### Task prompt
Images are to be excluded, and the rest of the data repeated exactly.

### Records for this task
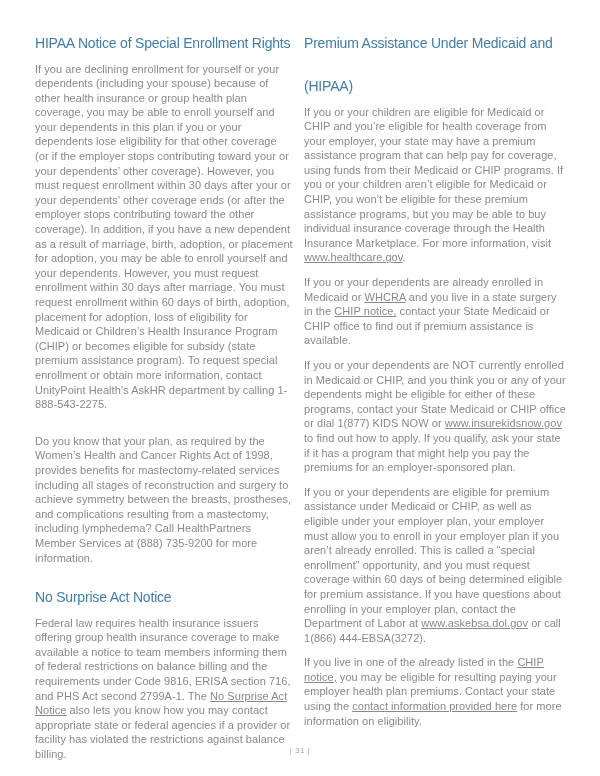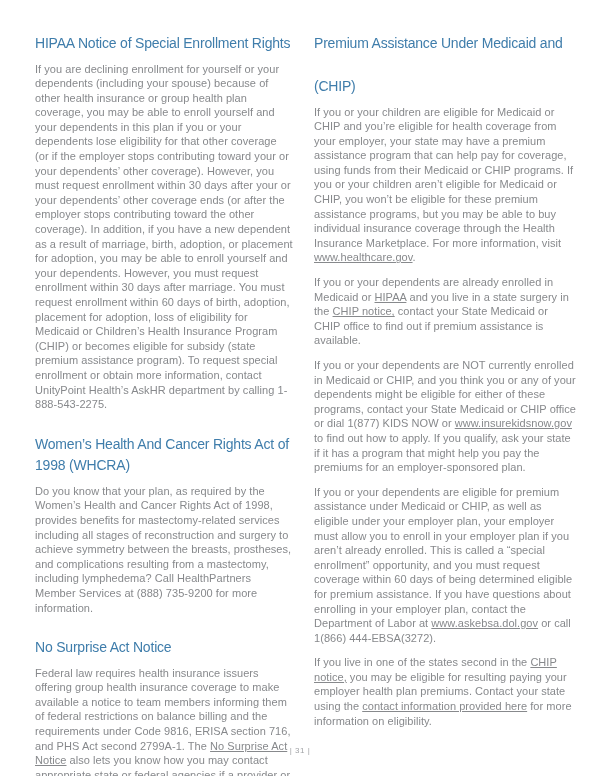--- a/index.html
+++ b/index.html
@@ -14,7 +14,7 @@
   }
   .column { position: absolute; top: 33px; }
   .column-left  { left: 35px;  width: 258px; }
-  .column-right { left: 314px; width: 263px; }
+  .column-right { left: 304px; width: 263px; }
 
   section.notice-section + section.notice-section { margin-top: 22px; }
 

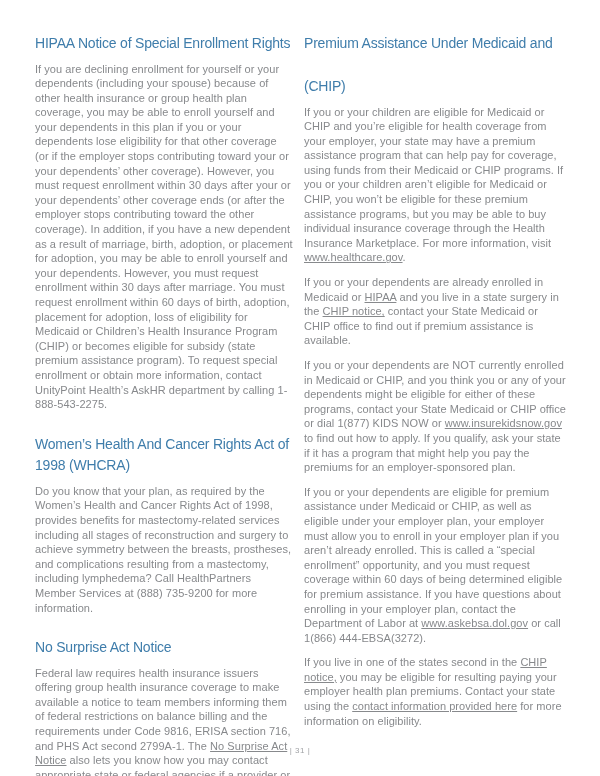--- a/index.html
+++ b/index.html
@@ -71,7 +71,7 @@
       </div>
       <div class="column column-right">
         <section class="notice-section">
-          <h2 class="section-heading"><span class="hline">Premium Assistance Under Medicaid and</span><br><br><span class="hline">(CHIP)</span></h2>
+          <h2 class="section-heading"><span class="hline">Premium Assistance Under Medicaid and</span><br><br><span class="hline">(HIPAA)</span></h2>
           <p class="para"><span>If you or your children are eligible for Medicaid or CHIP and you’re eligible for health coverage from your employer, your state may have a premium assistance program that can help pay for coverage, using funds from their Medicaid or CHIP programs. If you or your children aren’t eligible for Medicaid or CHIP, you won’t be eligible for these premium assistance programs, but you may be able to buy individual insurance coverage through the Health Insurance Marketplace. For more information, visit </span><span class="link">www.healthcare.gov</span><span>.</span></p>
           <p class="para"><span>If you or your dependents are already enrolled in Medicaid or </span><span class="link">HIPAA</span><span> and you live in a state surgery in the </span><span class="link">CHIP notice,</span><span> contact your State Medicaid or CHIP office to find out if premium assistance is available.</span></p>
           <p class="para"><span>If you or your dependents are NOT currently enrolled in Medicaid or CHIP, and you think you or any of your dependents might be eligible for either of these programs, contact your State Medicaid or CHIP office or dial 1(877) KIDS NOW or </span><span class="link">www.insurekidsnow.gov</span><span> to find out how to apply. If you qualify, ask your state if it has a program that might help you pay the premiums for an employer-sponsored plan.</span></p>

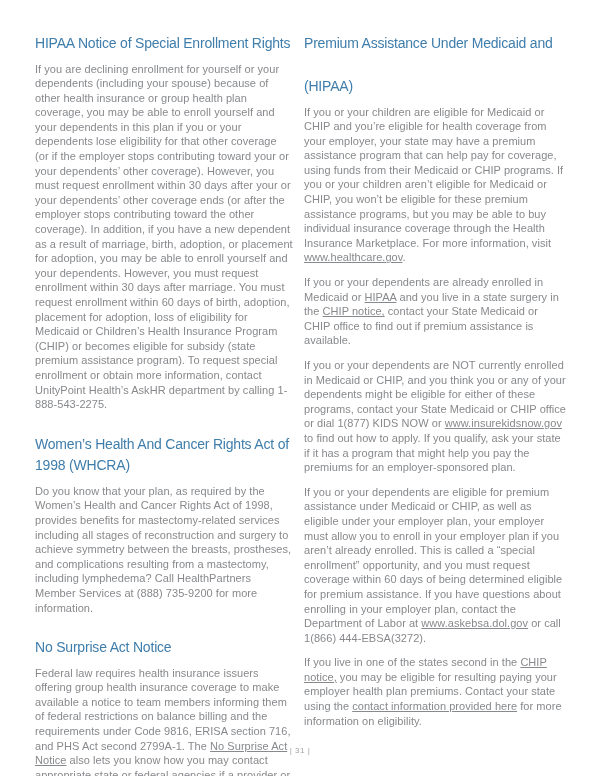--- a/index.html
+++ b/index.html
@@ -73,7 +73,7 @@
         <section class="notice-section">
           <h2 class="section-heading"><span class="hline">Premium Assistance Under Medicaid and</span><br><br><span class="hline">(HIPAA)</span></h2>
           <p class="para"><span>If you or your children are eligible for Medicaid or CHIP and you’re eligible for health coverage from your employer, your state may have a premium assistance program that can help pay for coverage, using funds from their Medicaid or CHIP programs. If you or your children aren’t eligible for Medicaid or CHIP, you won’t be eligible for these premium assistance programs, but you may be able to buy individual insurance coverage through the Health Insurance Marketplace. For more information, visit </span><span class="link">www.healthcare.gov</span><span>.</span></p>
-          <p class="para"><span>If you or your dependents are already enrolled in Medicaid or </span><span class="link">HIPAA</span><span> and you live in a state surgery in the </span><span class="link">CHIP notice,</span><span> contact your State Medicaid or CHIP office to find out if premium assistance is available.</span></p>
+          <p class="para"><span>If you or your dependents are already enrolled in Medicaid or </span><span class="link">WHCRA</span><span> and you live in a state surgery in the </span><span class="link">CHIP notice,</span><span> contact your State Medicaid or CHIP office to find out if premium assistance is available.</span></p>
           <p class="para"><span>If you or your dependents are NOT currently enrolled in Medicaid or CHIP, and you think you or any of your dependents might be eligible for either of these programs, contact your State Medicaid or CHIP office or dial 1(877) KIDS NOW or </span><span class="link">www.insurekidsnow.gov</span><span> to find out how to apply. If you qualify, ask your state if it has a program that might help you pay the premiums for an employer-sponsored plan.</span></p>
           <p class="para"><span>If you or your dependents are eligible for premium assistance under Medicaid or CHIP, as well as eligible under your employer plan, your employer must allow you to enroll in your employer plan if you aren’t already enrolled. This is called a “special enrollment” opportunity, and you must request coverage within 60 days of being determined eligible for premium assistance. If you have questions about enrolling in your employer plan, contact the Department of Labor at </span><span class="link">www.askebsa.dol.gov</span><span> or call 1(866) 444-EBSA(3272).</span></p>
           <p class="para"><span>If you live in one of the states second in the </span><span class="link">CHIP notice,</span><span> you may be eligible for resulting paying your employer health plan premiums. Contact your state using the </span><span class="link">contact information provided here</span><span> for more information on eligibility.</span></p>

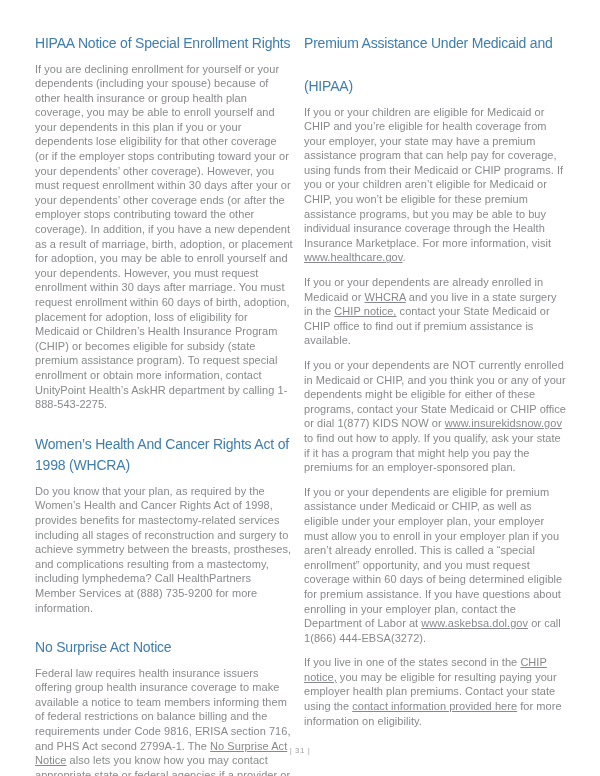--- a/index.html
+++ b/index.html
@@ -61,7 +61,6 @@
           <p class="para"><span>If you are declining enrollment for yourself or your dependents (including your spouse) because of other health insurance or group health plan coverage, you may be able to enroll yourself and your dependents in this plan if you or your dependents lose eligibility for that other coverage (or if the employer stops contributing toward your or your dependents’ other coverage). However, you must request enrollment within 30 days after your or your dependents’ other coverage ends (or after the employer stops contributing toward the other coverage). In addition, if you have a new dependent as a result of marriage, birth, adoption, or placement for adoption, you may be able to enroll yourself and your dependents. However, you must request enrollment within 30 days after marriage. You must request enrollment within 60 days of birth, adoption, placement for adoption, loss of eligibility for Medicaid or Children’s Health Insurance Program (CHIP) or becomes eligible for subsidy (state premium assistance program). To request special enrollment or obtain more information, contact UnityPoint Health’s AskHR department by calling 1-888-543-2275.</span></p>
         </section>
         <section class="notice-section">
-          <h2 class="section-heading"><span class="hline">Women’s Health And Cancer Rights Act of</span><br><span class="hline">1998 (WHCRA)</span></h2>
           <p class="para"><span>Do you know that your plan, as required by the Women’s Health and Cancer Rights Act of 1998, provides benefits for mastectomy-related services including all stages of reconstruction and surgery to achieve symmetry between the breasts, prostheses, and complications resulting from a mastectomy, including lymphedema? Call HealthPartners Member Services at (888) 735-9200 for more information.</span></p>
         </section>
         <section class="notice-section">

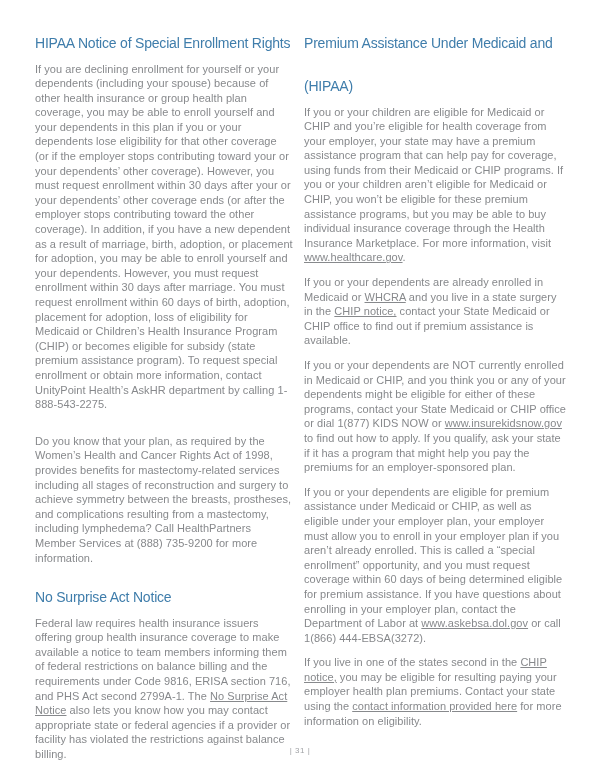--- a/index.html
+++ b/index.html
@@ -75,7 +75,7 @@
           <p class="para"><span>If you or your dependents are already enrolled in Medicaid or </span><span class="link">WHCRA</span><span> and you live in a state surgery in the </span><span class="link">CHIP notice,</span><span> contact your State Medicaid or CHIP office to find out if premium assistance is available.</span></p>
           <p class="para"><span>If you or your dependents are NOT currently enrolled in Medicaid or CHIP, and you think you or any of your dependents might be eligible for either of these programs, contact your State Medicaid or CHIP office or dial 1(877) KIDS NOW or </span><span class="link">www.insurekidsnow.gov</span><span> to find out how to apply. If you qualify, ask your state if it has a program that might help you pay the premiums for an employer-sponsored plan.</span></p>
           <p class="para"><span>If you or your dependents are eligible for premium assistance under Medicaid or CHIP, as well as eligible under your employer plan, your employer must allow you to enroll in your employer plan if you aren’t already enrolled. This is called a “special enrollment” opportunity, and you must request coverage within 60 days of being determined eligible for premium assistance. If you have questions about enrolling in your employer plan, contact the Department of Labor at </span><span class="link">www.askebsa.dol.gov</span><span> or call 1(866) 444-EBSA(3272).</span></p>
-          <p class="para"><span>If you live in one of the states second in the </span><span class="link">CHIP notice,</span><span> you may be eligible for resulting paying your employer health plan premiums. Contact your state using the </span><span class="link">contact information provided here</span><span> for more information on eligibility.</span></p>
+          <p class="para"><span>If you live in one of the already listed in the </span><span class="link">CHIP notice,</span><span> you may be eligible for resulting paying your employer health plan premiums. Contact your state using the </span><span class="link">contact information provided here</span><span> for more information on eligibility.</span></p>
         </section>
       </div>
     </div>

### Your response
--- a/index.html
+++ b/index.html
@@ -14,7 +14,7 @@
   }
   .column { position: absolute; top: 33px; }
   .column-left  { left: 35px;  width: 258px; }
-  .column-right { left: 314px; width: 263px; }
+  .column-right { left: 304px; width: 263px; }
 
   section.notice-section + section.notice-section { margin-top: 22px; }
 

--- a/index.html
+++ b/index.html
@@ -71,7 +71,7 @@
       </div>
       <div class="column column-right">
         <section class="notice-section">
-          <h2 class="section-heading"><span class="hline">Premium Assistance Under Medicaid and</span><br><br><span class="hline">(CHIP)</span></h2>
+          <h2 class="section-heading"><span class="hline">Premium Assistance Under Medicaid and</span><br><br><span class="hline">(HIPAA)</span></h2>
           <p class="para"><span>If you or your children are eligible for Medicaid or CHIP and you’re eligible for health coverage from your employer, your state may have a premium assistance program that can help pay for coverage, using funds from their Medicaid or CHIP programs. If you or your children aren’t eligible for Medicaid or CHIP, you won’t be eligible for these premium assistance programs, but you may be able to buy individual insurance coverage through the Health Insurance Marketplace. For more information, visit </span><span class="link">www.healthcare.gov</span><span>.</span></p>
           <p class="para"><span>If you or your dependents are already enrolled in Medicaid or </span><span class="link">HIPAA</span><span> and you live in a state surgery in the </span><span class="link">CHIP notice,</span><span> contact your State Medicaid or CHIP office to find out if premium assistance is available.</span></p>
           <p class="para"><span>If you or your dependents are NOT currently enrolled in Medicaid or CHIP, and you think you or any of your dependents might be eligible for either of these programs, contact your State Medicaid or CHIP office or dial 1(877) KIDS NOW or </span><span class="link">www.insurekidsnow.gov</span><span> to find out how to apply. If you qualify, ask your state if it has a program that might help you pay the premiums for an employer-sponsored plan.</span></p>

--- a/index.html
+++ b/index.html
@@ -73,7 +73,7 @@
         <section class="notice-section">
           <h2 class="section-heading"><span class="hline">Premium Assistance Under Medicaid and</span><br><br><span class="hline">(HIPAA)</span></h2>
           <p class="para"><span>If you or your children are eligible for Medicaid or CHIP and you’re eligible for health coverage from your employer, your state may have a premium assistance program that can help pay for coverage, using funds from their Medicaid or CHIP programs. If you or your children aren’t eligible for Medicaid or CHIP, you won’t be eligible for these premium assistance programs, but you may be able to buy individual insurance coverage through the Health Insurance Marketplace. For more information, visit </span><span class="link">www.healthcare.gov</span><span>.</span></p>
-          <p class="para"><span>If you or your dependents are already enrolled in Medicaid or </span><span class="link">HIPAA</span><span> and you live in a state surgery in the </span><span class="link">CHIP notice,</span><span> contact your State Medicaid or CHIP office to find out if premium assistance is available.</span></p>
+          <p class="para"><span>If you or your dependents are already enrolled in Medicaid or </span><span class="link">WHCRA</span><span> and you live in a state surgery in the </span><span class="link">CHIP notice,</span><span> contact your State Medicaid or CHIP office to find out if premium assistance is available.</span></p>
           <p class="para"><span>If you or your dependents are NOT currently enrolled in Medicaid or CHIP, and you think you or any of your dependents might be eligible for either of these programs, contact your State Medicaid or CHIP office or dial 1(877) KIDS NOW or </span><span class="link">www.insurekidsnow.gov</span><span> to find out how to apply. If you qualify, ask your state if it has a program that might help you pay the premiums for an employer-sponsored plan.</span></p>
           <p class="para"><span>If you or your dependents are eligible for premium assistance under Medicaid or CHIP, as well as eligible under your employer plan, your employer must allow you to enroll in your employer plan if you aren’t already enrolled. This is called a “special enrollment” opportunity, and you must request coverage within 60 days of being determined eligible for premium assistance. If you have questions about enrolling in your employer plan, contact the Department of Labor at </span><span class="link">www.askebsa.dol.gov</span><span> or call 1(866) 444-EBSA(3272).</span></p>
           <p class="para"><span>If you live in one of the states second in the </span><span class="link">CHIP notice,</span><span> you may be eligible for resulting paying your employer health plan premiums. Contact your state using the </span><span class="link">contact information provided here</span><span> for more information on eligibility.</span></p>

--- a/index.html
+++ b/index.html
@@ -61,7 +61,6 @@
           <p class="para"><span>If you are declining enrollment for yourself or your dependents (including your spouse) because of other health insurance or group health plan coverage, you may be able to enroll yourself and your dependents in this plan if you or your dependents lose eligibility for that other coverage (or if the employer stops contributing toward your or your dependents’ other coverage). However, you must request enrollment within 30 days after your or your dependents’ other coverage ends (or after the employer stops contributing toward the other coverage). In addition, if you have a new dependent as a result of marriage, birth, adoption, or placement for adoption, you may be able to enroll yourself and your dependents. However, you must request enrollment within 30 days after marriage. You must request enrollment within 60 days of birth, adoption, placement for adoption, loss of eligibility for Medicaid or Children’s Health Insurance Program (CHIP) or becomes eligible for subsidy (state premium assistance program). To request special enrollment or obtain more information, contact UnityPoint Health’s AskHR department by calling 1-888-543-2275.</span></p>
         </section>
         <section class="notice-section">
-          <h2 class="section-heading"><span class="hline">Women’s Health And Cancer Rights Act of</span><br><span class="hline">1998 (WHCRA)</span></h2>
           <p class="para"><span>Do you know that your plan, as required by the Women’s Health and Cancer Rights Act of 1998, provides benefits for mastectomy-related services including all stages of reconstruction and surgery to achieve symmetry between the breasts, prostheses, and complications resulting from a mastectomy, including lymphedema? Call HealthPartners Member Services at (888) 735-9200 for more information.</span></p>
         </section>
         <section class="notice-section">

--- a/index.html
+++ b/index.html
@@ -75,7 +75,7 @@
           <p class="para"><span>If you or your dependents are already enrolled in Medicaid or </span><span class="link">WHCRA</span><span> and you live in a state surgery in the </span><span class="link">CHIP notice,</span><span> contact your State Medicaid or CHIP office to find out if premium assistance is available.</span></p>
           <p class="para"><span>If you or your dependents are NOT currently enrolled in Medicaid or CHIP, and you think you or any of your dependents might be eligible for either of these programs, contact your State Medicaid or CHIP office or dial 1(877) KIDS NOW or </span><span class="link">www.insurekidsnow.gov</span><span> to find out how to apply. If you qualify, ask your state if it has a program that might help you pay the premiums for an employer-sponsored plan.</span></p>
           <p class="para"><span>If you or your dependents are eligible for premium assistance under Medicaid or CHIP, as well as eligible under your employer plan, your employer must allow you to enroll in your employer plan if you aren’t already enrolled. This is called a “special enrollment” opportunity, and you must request coverage within 60 days of being determined eligible for premium assistance. If you have questions about enrolling in your employer plan, contact the Department of Labor at </span><span class="link">www.askebsa.dol.gov</span><span> or call 1(866) 444-EBSA(3272).</span></p>
-          <p class="para"><span>If you live in one of the states second in the </span><span class="link">CHIP notice,</span><span> you may be eligible for resulting paying your employer health plan premiums. Contact your state using the </span><span class="link">contact information provided here</span><span> for more information on eligibility.</span></p>
+          <p class="para"><span>If you live in one of the already listed in the </span><span class="link">CHIP notice,</span><span> you may be eligible for resulting paying your employer health plan premiums. Contact your state using the </span><span class="link">contact information provided here</span><span> for more information on eligibility.</span></p>
         </section>
       </div>
     </div>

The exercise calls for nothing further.